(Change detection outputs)
•••••

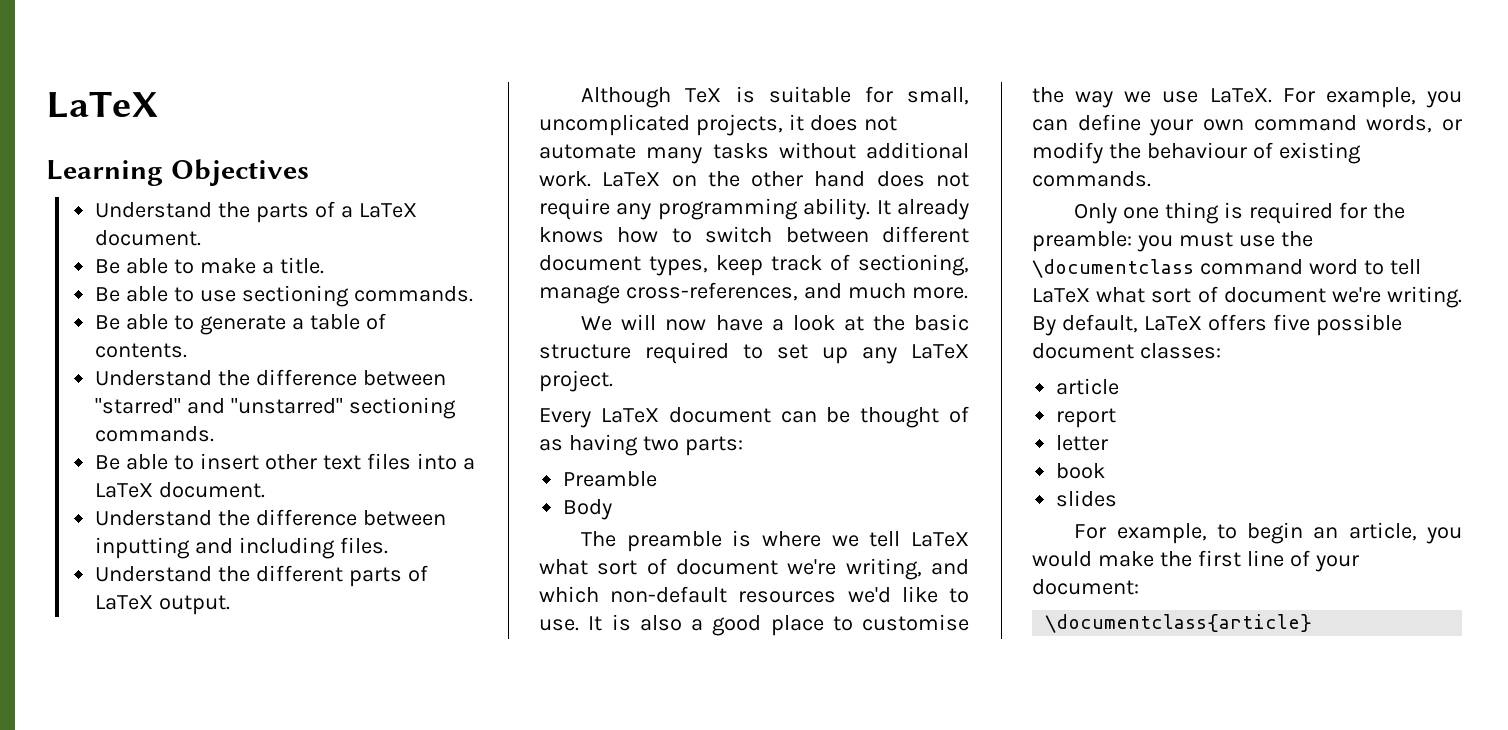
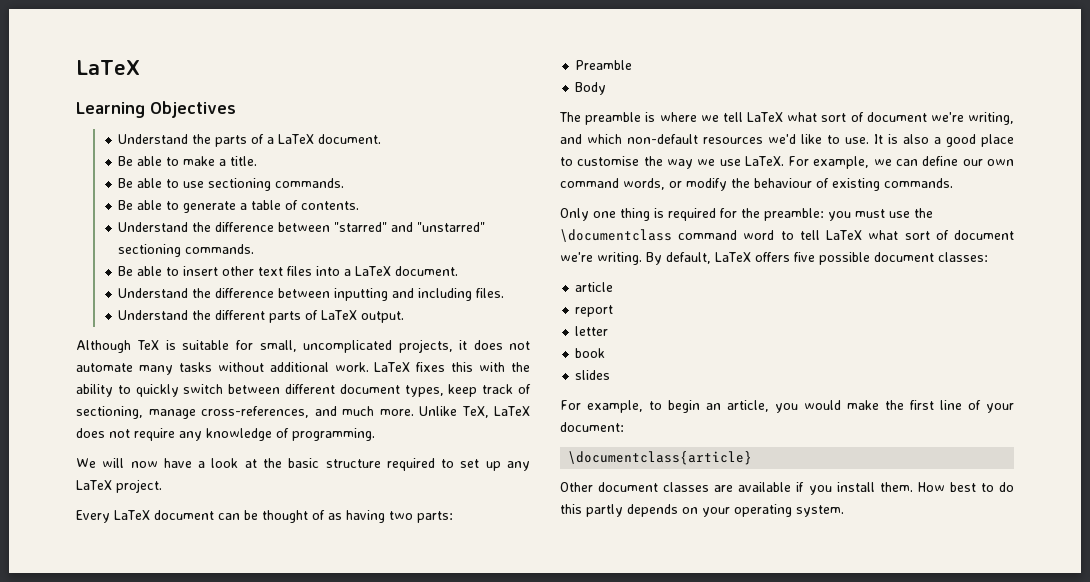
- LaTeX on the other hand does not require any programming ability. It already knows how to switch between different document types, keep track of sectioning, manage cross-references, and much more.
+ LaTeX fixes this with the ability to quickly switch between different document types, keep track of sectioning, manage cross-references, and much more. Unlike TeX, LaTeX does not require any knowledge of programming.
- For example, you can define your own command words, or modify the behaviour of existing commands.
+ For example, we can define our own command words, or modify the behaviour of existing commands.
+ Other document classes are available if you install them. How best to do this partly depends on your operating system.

•••••

REQUIREMENT: Extract the text of all the records above verbatim, excluding pictures.

RESULT FOR THIS EXERCISE:
- LaTeX on the other hand does not require any programming ability. It already knows how to switch between different document types, keep track of sectioning, manage cross-references, and much more.
+ LaTeX fixes this with the ability to quickly switch between different document types, keep track of sectioning, manage cross-references, and much more. Unlike TeX, LaTeX does not require any knowledge of programming.
- For example, you can define your own command words, or modify the behaviour of existing commands.
+ For example, we can define our own command words, or modify the behaviour of existing commands.
+ Other document classes are available if you install them. How best to do this partly depends on your operating system.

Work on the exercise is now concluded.